Rauner also has pointed to Maryland as a model state. Maryland shifted pension obligations from the state to local counties in 2012. Maryland, however, raised state taxes and state fees, including the state income tax, and channeled some of that money into state aid, at the same time so that counties would have money available to pay for the increased shift. In some cases, some counties were in better financial shape because of the increased aid. Rauner’s plan does not contemplate any similar tax increases.
Movement to Stop the shift in Springfield
Rauner’s pension shift, along with a healthcare cost increase for state workers, is the most important piece of his budget proposal because the $1 billion in savings it creates is necessary for his budget to be balanced. However, the shift has failed to garner support and Rauner, so far, has failed to assuage concerns that the change would result in property tax increases, something he has campaigned against.
Before Rauner even introduced the idea of a shift in his budget address, state Rep. David McSweeney, a suburban Republican, introduced HR27, a resolution which says it is “the opinion of the Illinois House of Representatives that the proposed educational pension cost shift from the State of Illinois to local school districts, community colleges, and institutions of higher education is financially wrong.” As of March, 2018, more than 65 legislators from both parties had signed on as co-sponsors.

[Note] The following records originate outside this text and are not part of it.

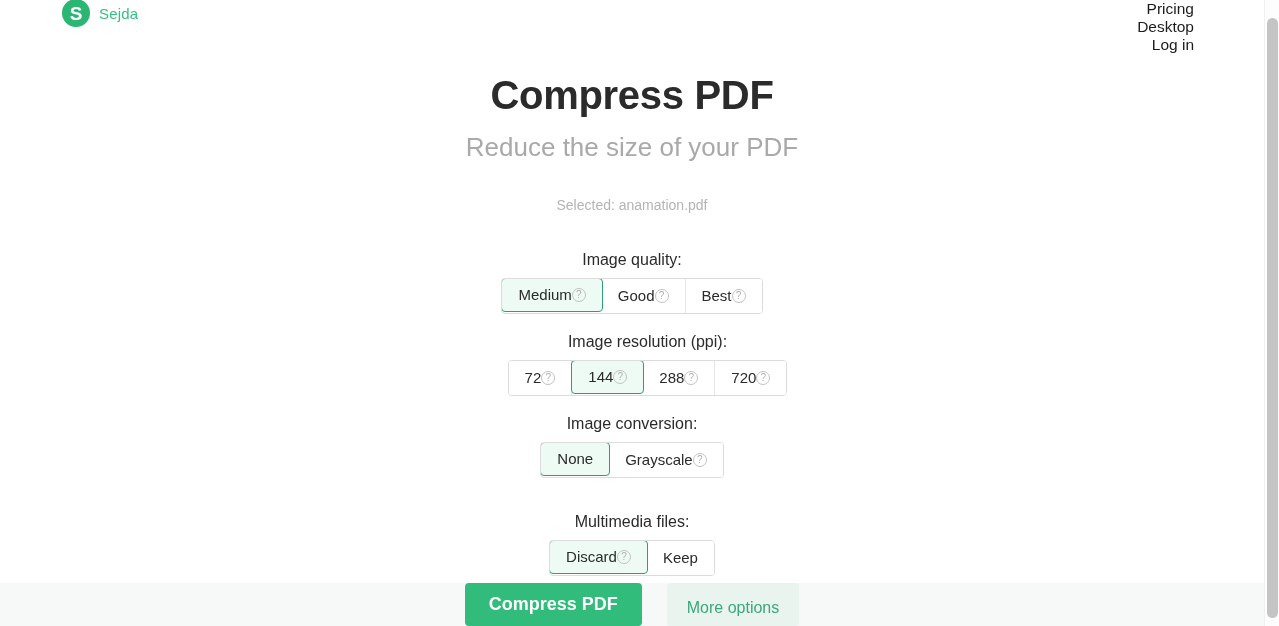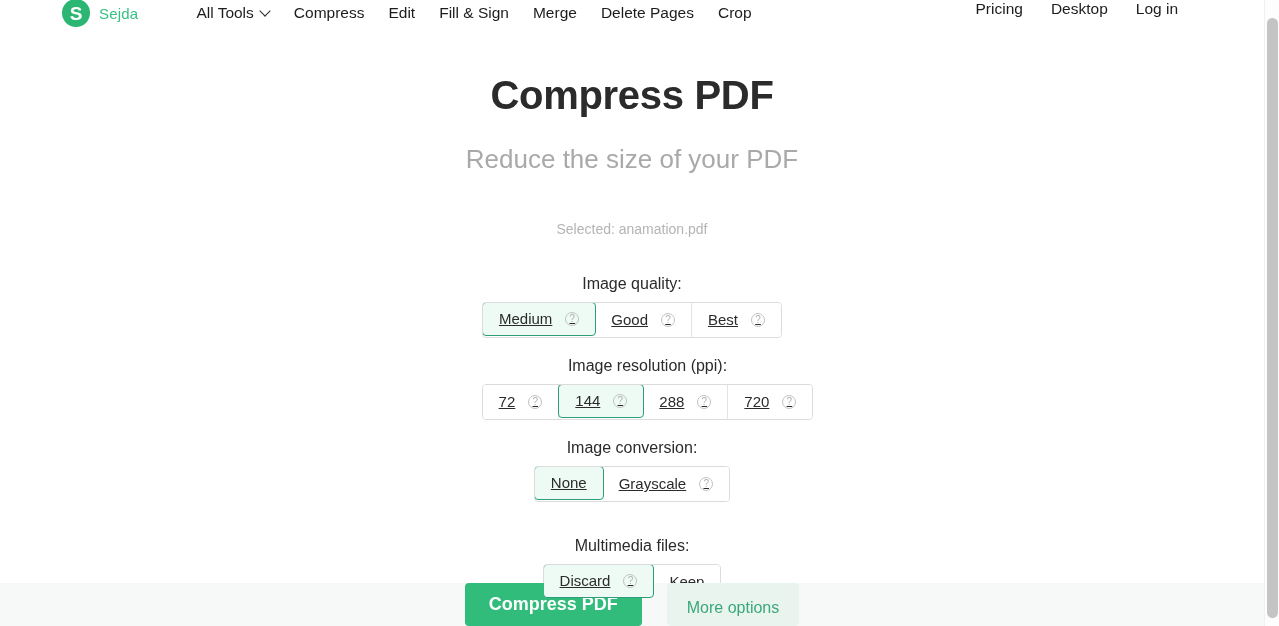--- a/index.html
+++ b/index.html
@@ -84,25 +84,26 @@
     position: absolute;
     left: 0; top: 0;
     width: 7px; height: 7px;
     border-right: 1.6px solid #2b2b2b;
     border-bottom: 1.6px solid #2b2b2b;
     transform: rotate(45deg);
   }
 
   .nav-right {
     display: flex;
-    align-items: flex-start;
-    position: absolute;
-    right: 72px;
+    align-items: flex-end;
+    position: absolute;
+    right: 56px;
     top: 0;
     height: 26px;
+    flex-direction: column;
   }
   .nav-right .nav-item { padding: 0 14px; }
 
   
   .content {
     position: absolute;
     top: 0; left: 0;
     width: 1264px;
     text-align: center;
   }
@@ -110,21 +111,21 @@
   .page-title {
     margin: 0;
     padding-top: 72px;
     font-size: 40px;
     font-weight: bold;
     color: #2b2b2b;
     letter-spacing: -0.3px;
     line-height: 1.15;
   }
   .page-subtitle {
-    margin: 12px;
+    margin: 0;
     padding-top: 15px;
     font-size: 26px;
     color: #a9a9a9;
     font-weight: normal;
     line-height: 1.15;
   }
   .selected-file {
     margin: 0;
     padding-top: 34px;
     font-size: 14px;
@@ -143,33 +144,32 @@
     display: inline-flex;
     border: 1px solid #dcdcdc;
     border-radius: 4px;
     overflow: hidden;
     background: #ffffff;
     margin-top: 9px;
   }
   .opt-btn {
     display: flex;
     align-items: center;
-    gap: 13px;
+    gap: 0;
     padding: 0 16px;
     height: 34px;
     font-size: 15px;
     color: #2b2b2b;
     background: #ffffff;
     border: none;
     border-right: 1px solid #e4e4e4;
     cursor: pointer;
     position: relative;
     white-space: nowrap;
     font-family: "Liberation Sans", sans-serif;
-    text-decoration: underline;
   }
   .opt-btn:last-child { border-right: none; }
   .opt-btn.selected {
     background: #eefbf4;
     border: 1.5px solid #2e9e7a;
     border-radius: 4px;
     margin: -1px;
     z-index: 2;
   }
   .help-icon {
@@ -251,32 +251,20 @@
 <body>
 
 <div class="page">
 
   <div class="topnav">
     <div class="brand">
       <span class="brand-mark">S</span>
       <span class="brand-name">Sejda</span>
     </div>
 
-    <div class="nav-links">
-      <div class="nav-item">
-        <span>All Tools</span>
-        <span class="chev"></span>
-      </div>
-      <div class="nav-item">Compress</div>
-      <div class="nav-item">Edit</div>
-      <div class="nav-item">Fill &amp; Sign</div>
-      <div class="nav-item">Merge</div>
-      <div class="nav-item">Delete Pages</div>
-      <div class="nav-item">Crop</div>
-    </div>
 
     <div class="nav-right">
       <div class="nav-item">Pricing</div>
       <div class="nav-item">Desktop</div>
       <div class="nav-item">Log in</div>
     </div>
   </div>
 
   <div class="content">
     <h1 class="page-title">Compress PDF</h1>

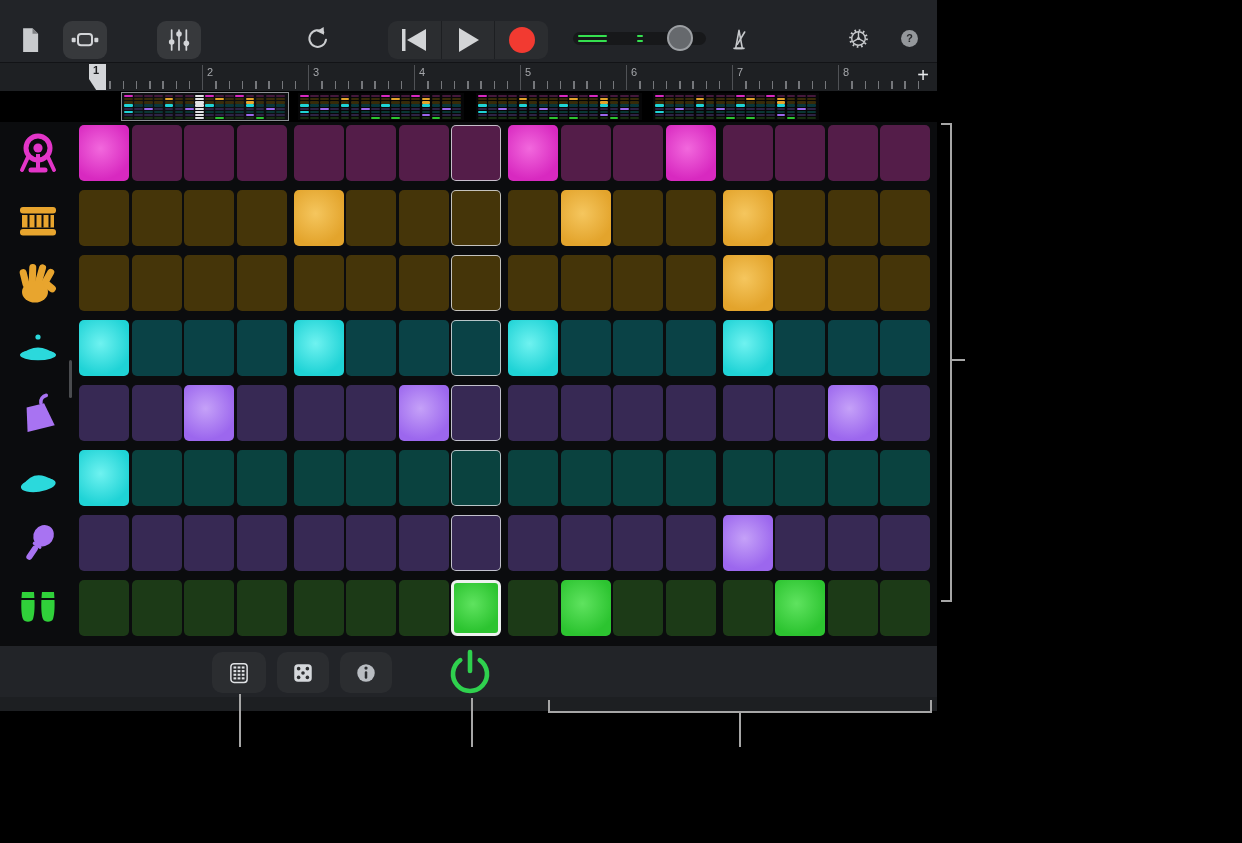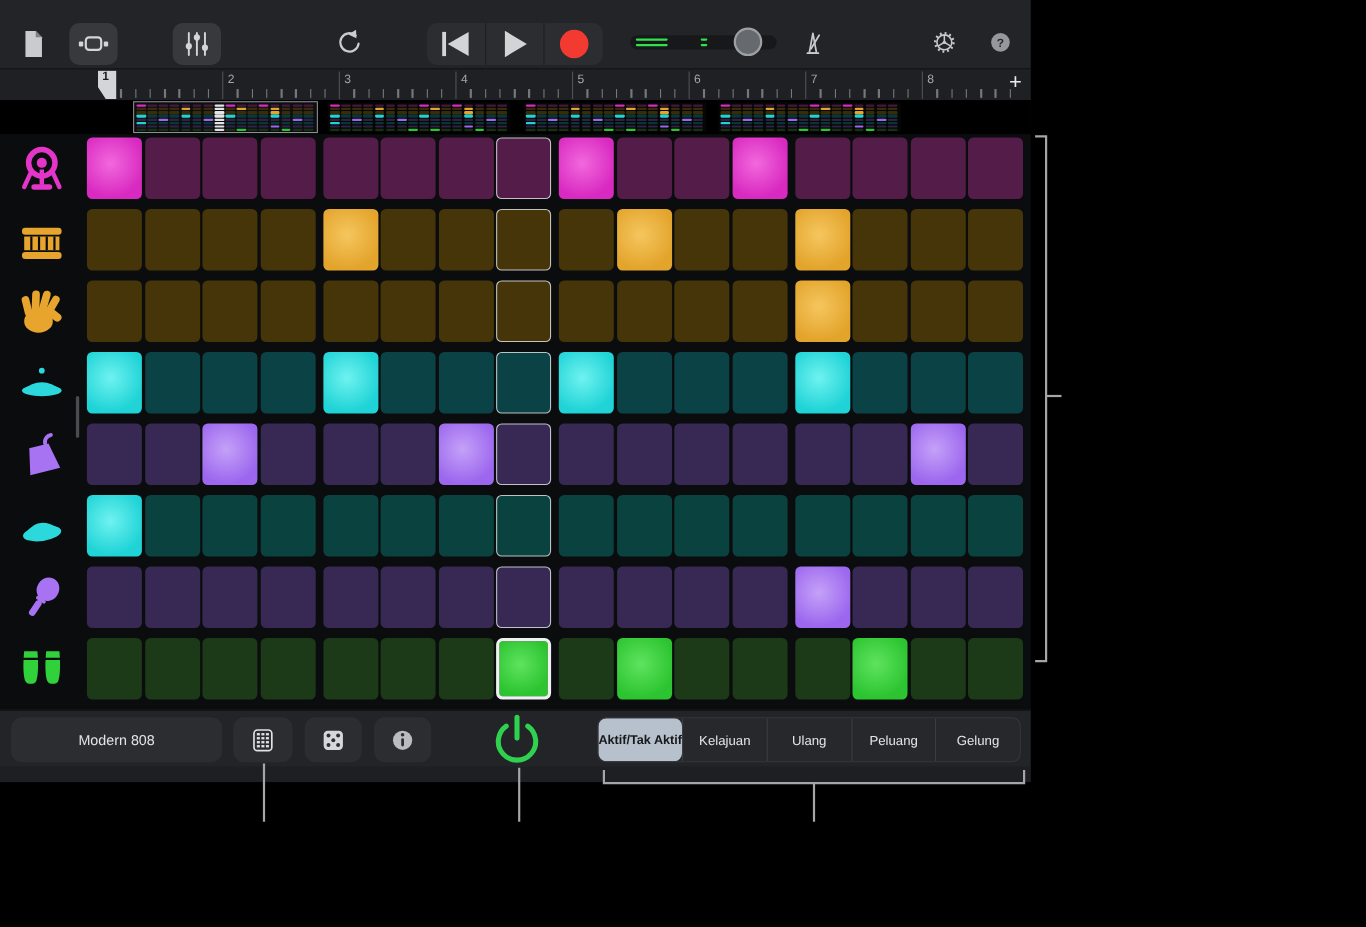--- a/index.html
+++ b/index.html
@@ -999,23 +999,20 @@
           <div class="pad" style="left: 613px; top: 458px; background: rgb(28, 58, 23);"></div>
           <div class="pad" style="left: 665.5px; top: 458px; background: rgb(28, 58, 23);"></div>
           <div class="pad" style="left: 722.5px; top: 458px; background: rgb(28, 58, 23);"></div>
           <div class="pad" style="left: 775px; top: 458px; background: radial-gradient(circle at 43% 42%, rgb(95, 227, 95) 0%, rgb(44, 196, 48) 72%);"></div>
           <div class="pad" style="left: 827.5px; top: 458px; background: rgb(28, 58, 23);"></div>
           <div class="pad" style="left: 880px; top: 458px; background: rgb(28, 58, 23);"></div>
         </div>
     </div>
 
     <div class="footer">
-      <div class="fbtn kit">
-        <span>Modern 808</span>
-      </div>
       <div class="fbtn" style="left:212px;width:54px;">
         <svg width="30" height="30" viewBox="0 0 48 48">
           <rect x="11" y="9" width="26" height="30" rx="5" fill="none" stroke="#dfe1e4" stroke-width="2.4"></rect>
           <g fill="#dfe1e4">
             <rect x="15.2" y="13.5" width="4.4" height="3.4"></rect>
               <rect x="21.8" y="13.5" width="4.4" height="3.4"></rect>
               <rect x="28.4" y="13.5" width="4.4" height="3.4"></rect>
             <rect x="15.2" y="19.3" width="4.4" height="3.4"></rect>
               <rect x="21.8" y="19.3" width="4.4" height="3.4"></rect>
               <rect x="28.4" y="19.3" width="4.4" height="3.4"></rect>
@@ -1046,27 +1043,20 @@
           <circle cx="24" cy="16" r="2.6" fill="#2b2d30"></circle>
           <rect x="22" y="21" width="4" height="12" rx="2" fill="#2b2d30"></rect>
         </svg>
       </div>
       <div style="position:absolute;left:444px;top:0;width:52px;height:52px;display:flex;align-items:center;justify-content:center;">
         <svg width="52" height="52" viewBox="0 0 52 52">
           <path d="M16.25 14.1 A17 17 0 1 0 35.75 14.1" fill="none" stroke="#2fd14e" stroke-width="4.6" stroke-linecap="round"></path>
           <path d="M26 6 V25" stroke="#2fd14e" stroke-width="4.6" stroke-linecap="round"></path>
         </svg>
       </div>
-      <div class="tabs">
-          <div class="tab selected">Aktif/Tak Aktif</div>
-          <div class="tab">Kelajuan</div>
-          <div class="tab">Ulang</div>
-          <div class="tab">Peluang</div>
-          <div class="tab">Gelung</div>
-        </div>
     </div>
     <div class="bottom-strip"></div>
   </div>
 
   <svg class="callouts" width="1242" height="843" viewBox="0 0 1242 843">
     <g stroke="#a6a6a6" stroke-width="2" fill="none">
       <path d="M240 694 V747"></path>
       <path d="M472 698 V747"></path>
       <path d="M549 700 V712 H931 V700"></path>
       <path d="M740 712 V747"></path>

The budget process is far from over. Legislators still have a chance to write and pass an entirely different budget for the state. Even if Rauner’s proposal fails, history shows the pension crisis is a topic Illinois will continue to grapple with well into the future.
If the state’s elected officials truly are interested in “aligning responsibility,” paying attention to the experience of administrators adjusting to last year’s change in Illinois and watching Maryland’s implementation of its new law are two good places to start.